Today I will make an introductory work that will allow us to work with databases. In this case we will create a little database with MySQL and I will setup a JDBC connection to use it later from a program.
I assume that you have installed Glassfish and MySQL.
Our objectives will be:
- Create the tables in MySQL server.
- Set up a JDBC connection to a MySQL server running on our local machine.
Creating tables in MySQL.
I assume you have basic knowledge about installing MySQL, accessing the database and run SQL statements against it. So, I will directly create a database and assign permissions.
Database : testdb
Username : testuser
Password : pa$$word
Setting up a JDBC connection in Glassfish.
This is one of that kind of things that can be a challenge for beginners but, at last, is really simple, easy and fast to do. Follow these steps.
- Be sure that you Glassfish server is stopped before going on.
- Download MySQL JDBC driver from Mysql.com. You can find it here. JDBC driver is called MySQL Connector/J. At the moment I write this article current version is 5.1.25
- Unzip and extract all files from the file. Locate the jar containing the JDBC driver. Currently this file is called mysql-connector-java-5.1.25-bin.jar and is located at the root of the folder you have just unzipped.
- Copy this jar file to $glassfish_install_folder\glassfish\lib
- Start Glassfish and go to the admin console, usually located at http://localhost:4848
- At left side on your console you will see a tree, and one node called Resources. Open Resources\JDBC\JDBC Connection Pools. Create a connection pool with the following properties:Pool name: Database Pool
Resource type: java.sql.Driver (you can choose any other but by now is the simplest option).

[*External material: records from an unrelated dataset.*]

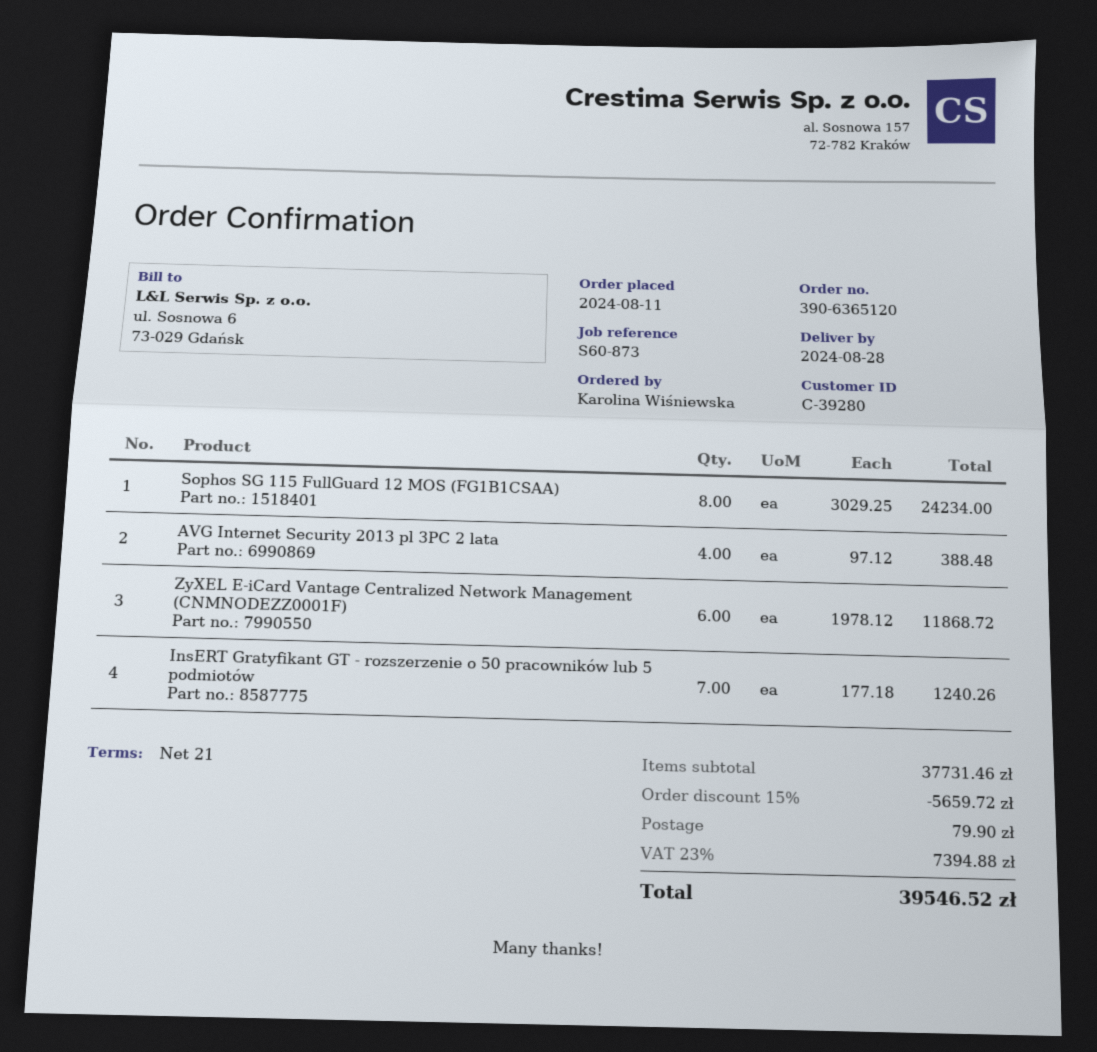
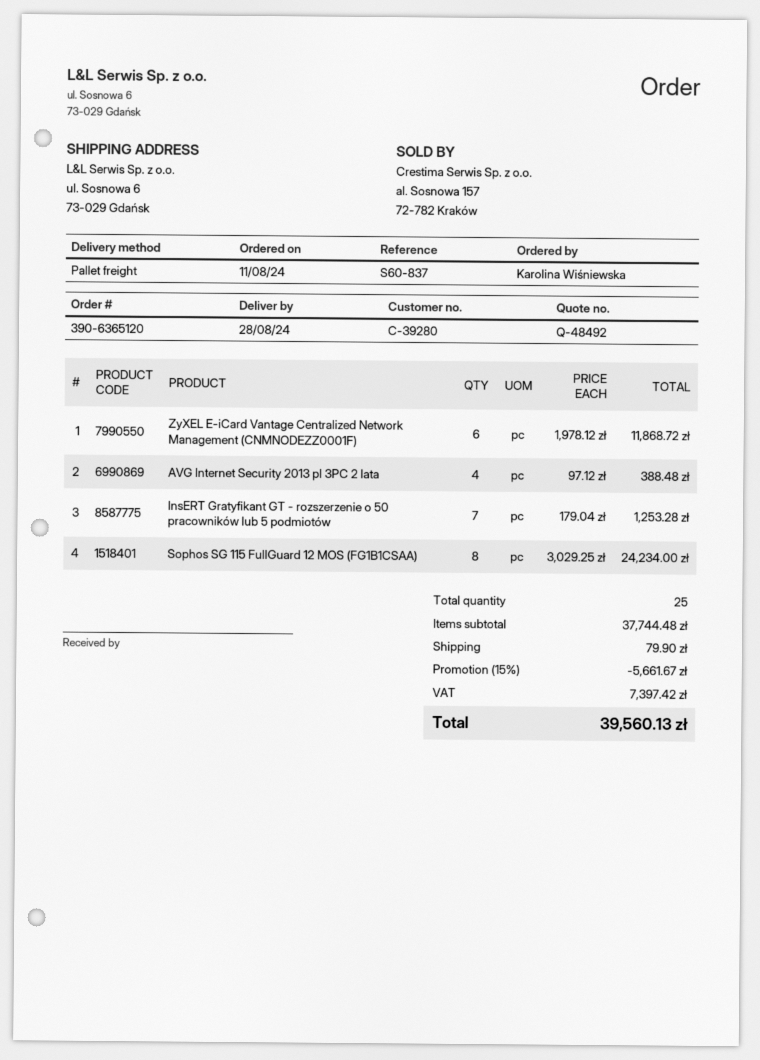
reference: S60-873 -> S60-837
InsERT Gratyfikant GT - rozszerzenie o 50 pracowników lub 5 podmiotów: 7 x 177.18 = 1240.26 -> 7 x 179.04 = 1253.28
subtotal: 37731.46 -> 37744.48
discount: 15% = 5659.72 -> 15% = 5661.67
tax: 7394.88 -> 7397.42
total: 39546.52 -> 39560.13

Database Driver Vendor: MySQL. Click on next. Because you choose database driver vendor MySQL you will have already specified the driver classname (com.mysql.jdbc.Driver).
Initial and Minimum Pool Size Set a zero value on this parameter. You don’t need initially 8 connections to the database in your development machine.Set the next additional properties:URL: jdbc:mysql://localhost:3306/testdb
user: testuser ( set the user you want to access this database. Notice that all connection will use the same user.)
password: pa$$word (write the password of your user. Notice that password is stored unencrypted.)
You should see your screen like similar to this.
- Enter again into the connection pool. You will see now a Ping button to test if you have done well the previous steps. You should see a message saying Ping succeeded.
- Now we will create the JDBC resource that will give access to our connection pool from our programs. Go to Resources → JDBC → JDBC Resources and create a new one, with these properties JNDI Name: My Database
Pool Name: Database Pool
And that’s all!! Simple, isn’t it ? Now you can access the tables by a JNDI lookup inside you application, or using JPA, but this will be explained in another chapter.